The following cell will first extract the labels of each FOL from the manually encoded FOLs from the file ``annotated-encodings.tsv``. The labeles are found based on whether or not the manual encoding use the word "GOOD" or "BAD" in the evaluation part.

Using the same technique, we extract the labels of each FOL from the automatically encoded FOLs fromthe same file. 

We then apply a fine-tuned DistilBERT sentiment analysis model on the norms from the same file. The SA labels are compared to the correct labels from the manual encoding in a cross table to give an incidcation of how well the SA model is able to predict the labels. The labels from the automatic encoding is also compared to the correct labels in a cross table to give an indication of how well the encoding system is able to predict labels.

In [None]:
from transformers import pipeline

df = pd.read_csv('results/annotated-encodings.tsv', sep='\t', header=0)

trans = []
adjust = []
for index, row in df.iterrows():
    i = (row['manual_fol_encoding'].find('→'))
    if 'GOOD' in row['manual_fol_encoding'][i:]:
        trans.append(1)
    elif 'BAD' in row['manual_fol_encoding'][i:]:
        trans.append(0)
    else:
        trans.append(-1)
        
df = df.assign(manual_fol_encoding_sentiment=trans)

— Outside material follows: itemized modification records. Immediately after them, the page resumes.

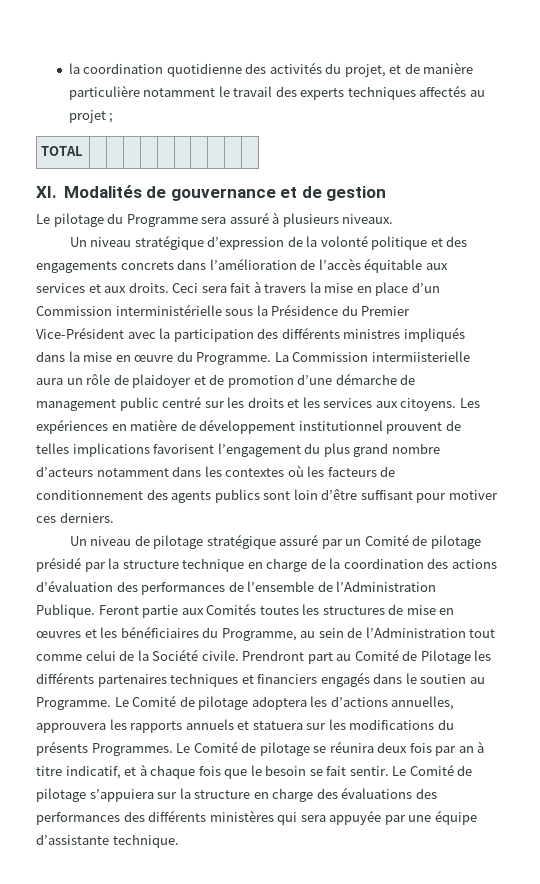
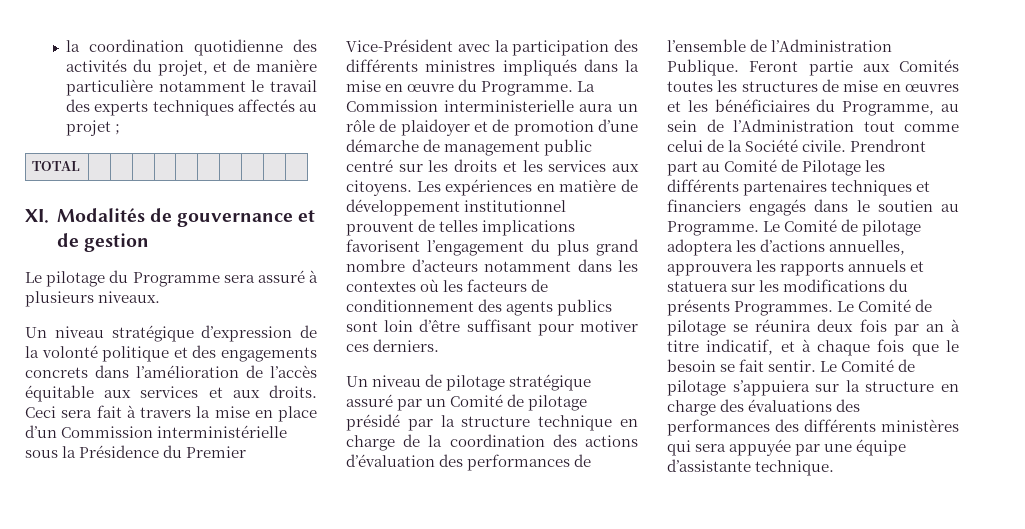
- La Commission intermiisterielle aura un rôle de plaidoyer et de promotion d’une démarche de management public centré sur les droits et les services aux citoyens.
+ La Commission interministerielle aura un rôle de plaidoyer et de promotion d’une démarche de management public centré sur les droits et les services aux citoyens.

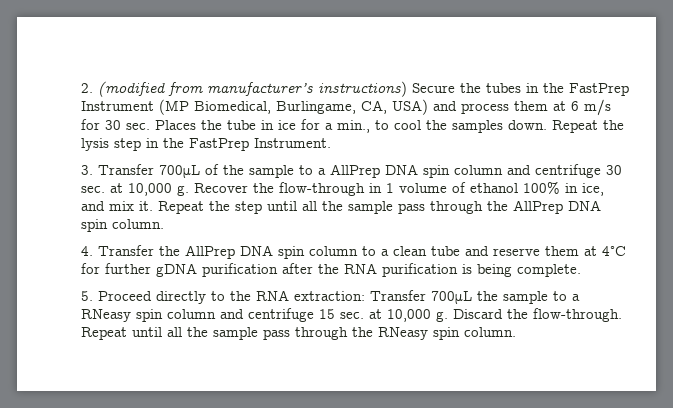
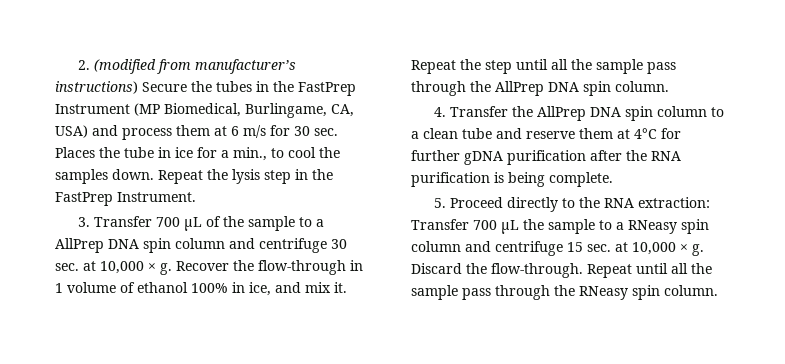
- 3. Transfer 700μL of the sample to a AllPrep DNA spin column and centrifuge 30 sec. at 10,000 g.
+ 3. Transfer 700 μL of the sample to a AllPrep DNA spin column and centrifuge 30 sec. at 10,000 × g.
- 5. Proceed directly to the RNA extraction: Transfer 700μL the sample to a RNeasy spin column and centrifuge 15 sec. at 10,000 g.
+ 5. Proceed directly to the RNA extraction: Transfer 700 μL the sample to a RNeasy spin column and centrifuge 15 sec. at 10,000 × g.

for index, row in df.iterrows():
    i = (row['automated_fol_encoding'].find('→'))
    if 'GOOD' in row['automated_fol_encoding'][i:]:
        adjust.append(1)
    elif 'BAD' in row['automated_fol_encoding'][i:]:
        adjust.append(0)
    else:
        adjust.append(-1)
    
df = df.assign(automated_fol_encoding_sentiment=adjust)

sdf = df.copy()
sdf = sdf.filter(['num', 'input_sequence', 'manual_fol_encoding', 'automated_fol_encoding', 'automated_fol_encoding-eval', 'manual_fol_encoding_sentiment', 'automated_fol_encoding_sentiment'])
sentences = sdf['input_sequence'].tolist()
sentiment_df = sdf.filter(['num', 'manual_fol_encoding_sentiment', 'automated_fol_encoding_sentiment'])

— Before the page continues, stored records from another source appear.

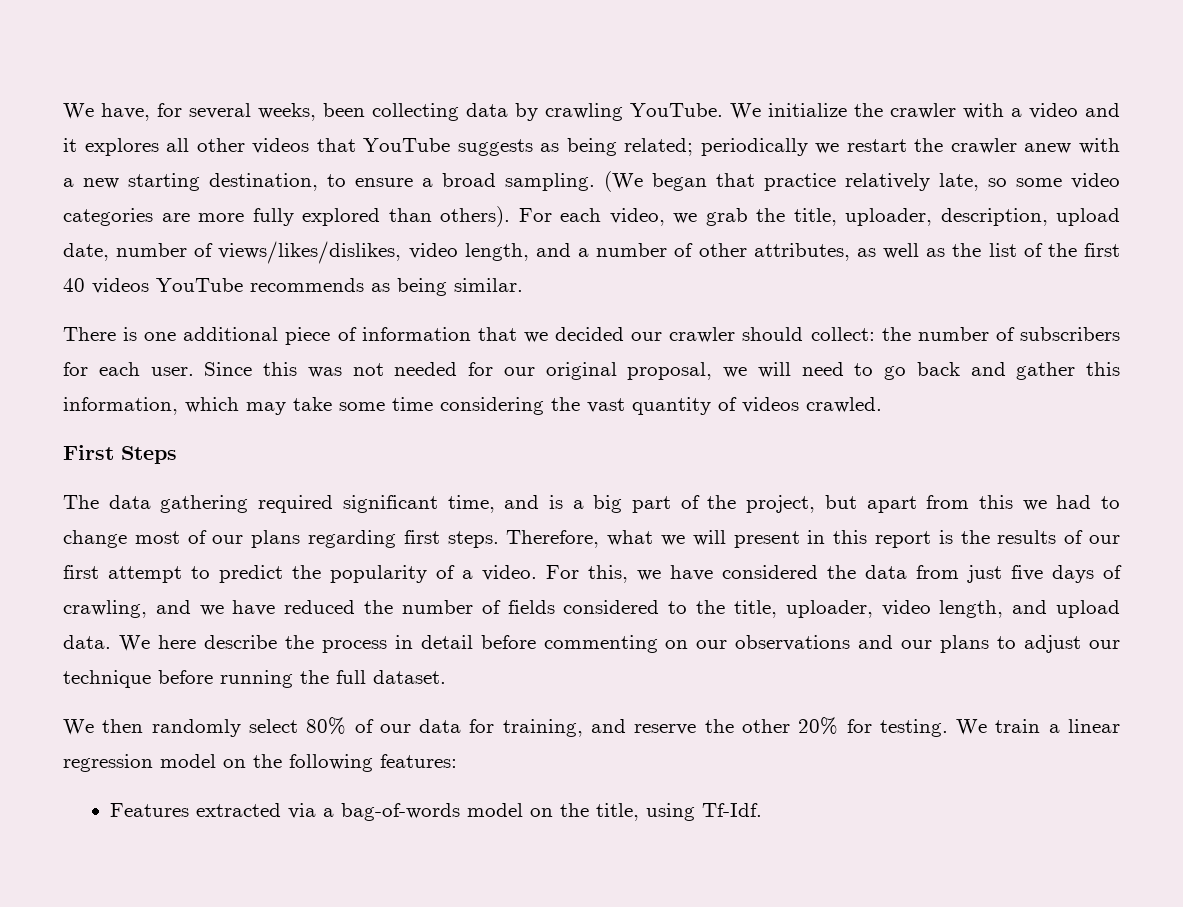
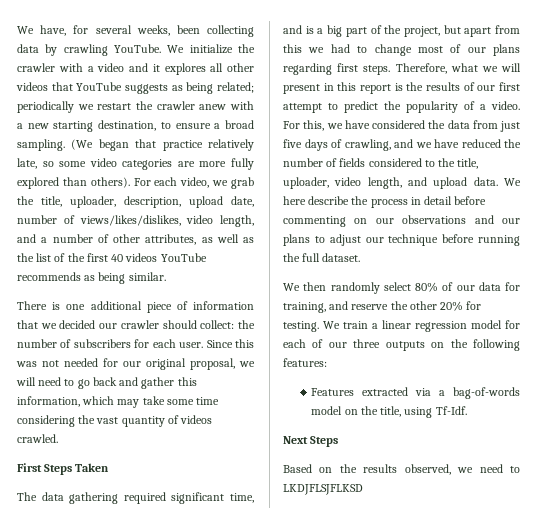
- First Steps
+ First Steps Taken
- We train a linear regression model on the following features:
+ We train a linear regression model for each of our three outputs on the following features:
+ Next Steps
+ Based on the results observed, we need to LKDJFLSJFLKSD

sentiment_pipeline = pipeline(model="emmabjor/finetuning-sentiment-model")

data = sentences
finetuned = sentiment_pipeline(data)

sentiment = []
for el in finetuned:
    if el['label'] == "LABEL_1":
        sentiment.append(1)
    elif el['label'] == "LABEL_0":
        sentiment.append(0)
    else:
        sentiment.append(-1)
        
sentiment_df = sentiment_df.assign(finetuned_sentiment = sentiment)

translation_sentiment_array = sentiment_df['manual_fol_encoding_sentiment'].to_numpy()
adjustment_sentiment_array = sentiment_df['automated_fol_encoding_sentiment'].to_numpy()
sentiment_model_array = sentiment_df['finetuned_sentiment'].to_numpy()
finetuned_ct = pd.crosstab(translation_sentiment_array, sentiment_model_array, rownames=['Manual encoding Sentiment'], colnames=['Fine Tuned Sentiment'], normalize='index')
print(finetuned_ct)
print()
finetuned_ct_adjusted = pd.crosstab(translation_sentiment_array, adjustment_sentiment_array, rownames=['Manual encoding Sentiment'], colnames=['Automatic encoding Sentiment'], normalize='index')
print(finetuned_ct_adjusted)